Look at the industries that have been completely redefined by Jobs and his companies: personal computers (Apple II, the first mass market personal computer and the foundation of everything that followed), publishing (the shift to desktop publishing ushered in by the Mac), music (mass market adoption of digital music thanks to iPod/iTunes), movies (broad adoption of CGI-animation, led by Pixar), photography (Apple was a bit later to the party on this one, but the iPhone helped cement the role of the cameraphone), and telephony (or whatever you want to call this industry that connects the devices that are now central to our lives).
Bottom line, Jobs was a master at leveraging incredible design instincts to turn nascent ideas into mass market hits, and in the process completely redefining industries. That’s why I believe he was extremely innovative.

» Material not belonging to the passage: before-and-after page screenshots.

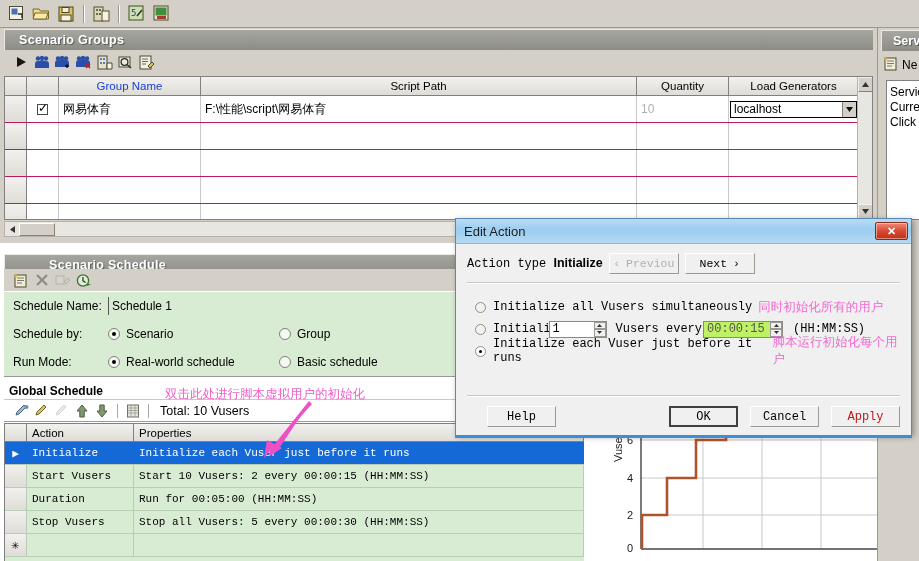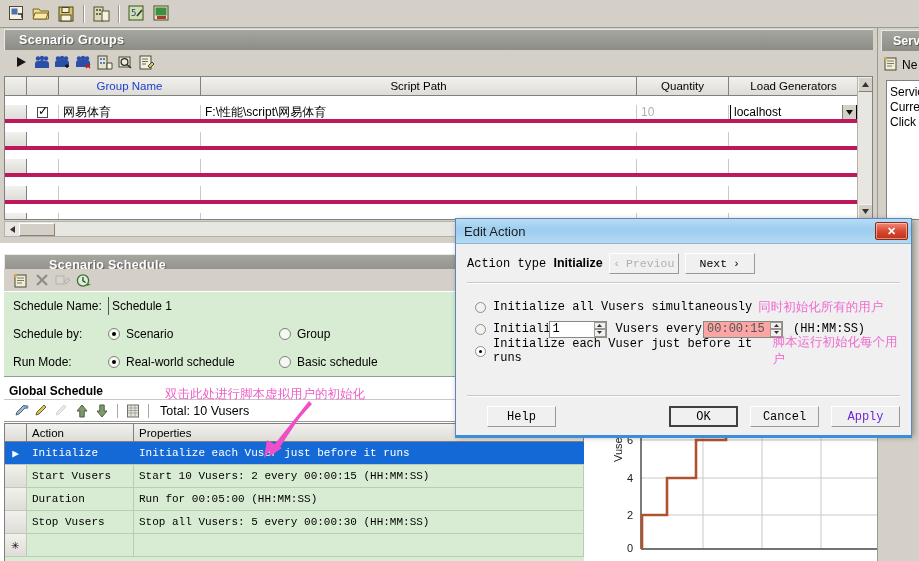"网易体育" .grid-row { border-bottom: 4px solid #be185d -> 1px solid #be185d; height: 18px -> 27px; margin-top: 9px -> none }
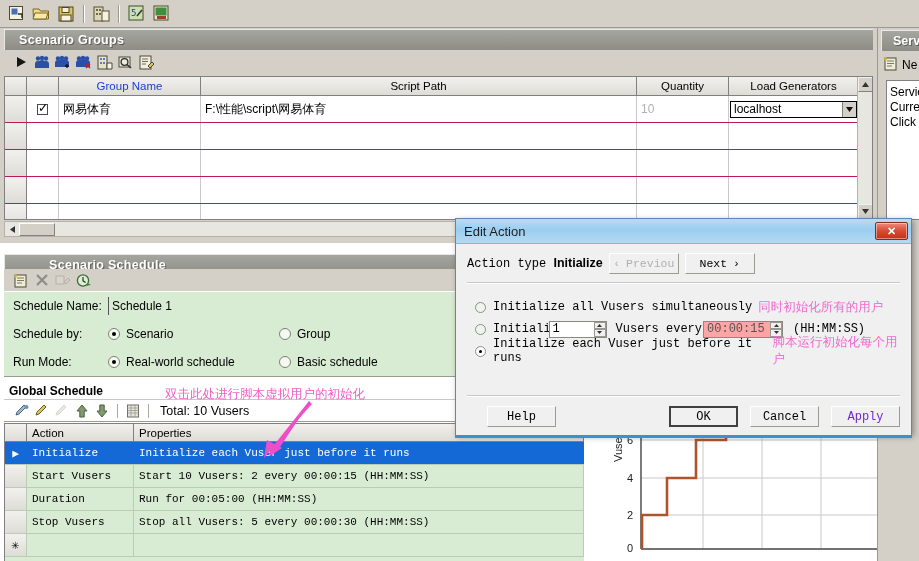"00:00:15" .spin.gray { background: #fca5a5 -> #bef264 }
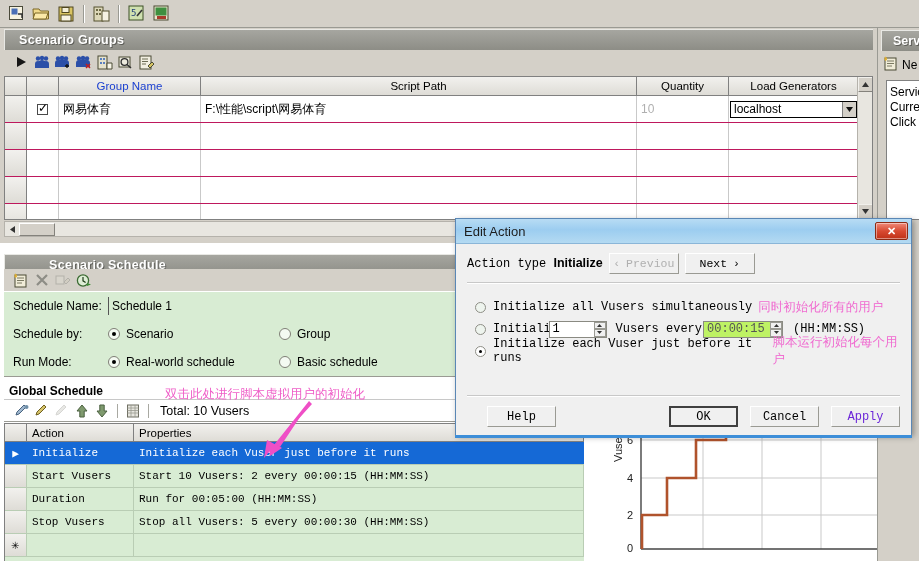"Apply" .dbtn.disabled { color: #6d28d9 -> #b91c1c }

However, Steve and Apple have also been extremely anti-innovation. Not long ago I observed that Apple suffers from Big Bell Dogma. I summarized it this way:
“They want to put constraints on how innovation can happen so that they dominate the ecosystem and extract the most value.”
We have seen it time and again. They limit how their innovation can be leveraged. No one but Apple can make a device running iOS. Only a select few carriers can sell it, and then under far more stringent parameters than any other phone OEM imposes. Apple regularly tweaks the rules under which developers can operate – each time shutting down one or more areas of innovation that are threatening to the company. Apple sues competitors seemingly to keep their products out of the market. All of these actions put constraints on innovation. Without these constraints, there would be much more innovation in the ecosystem, but not necessarily to Apple’s benefit.
Which brings me back to my original point. Apple, perhaps uniquely, does an excellent job of monetizing innovation precisely because of this innovation paradox. The company focuses (i.e. actually deselects distractions) on innovating to create insanely great products (usually building on the innovations of those that went before them), and then protects their financial benefit from that innovation using every possible means (great marketing, carefully constructed legal agreements with complimentary partners, full legal enforcement of intellectual property, etc.).
Who knows if Apple, the company, has so fully integrated the nuances of this model to continue to enjoy its fruits for years to come, and who knows if the strategy will actually pay off with the current spate of patent
disputes and developer decisions, but part of Steve Job’s legacy will undoubtedly be his mastery of this innovation paradox.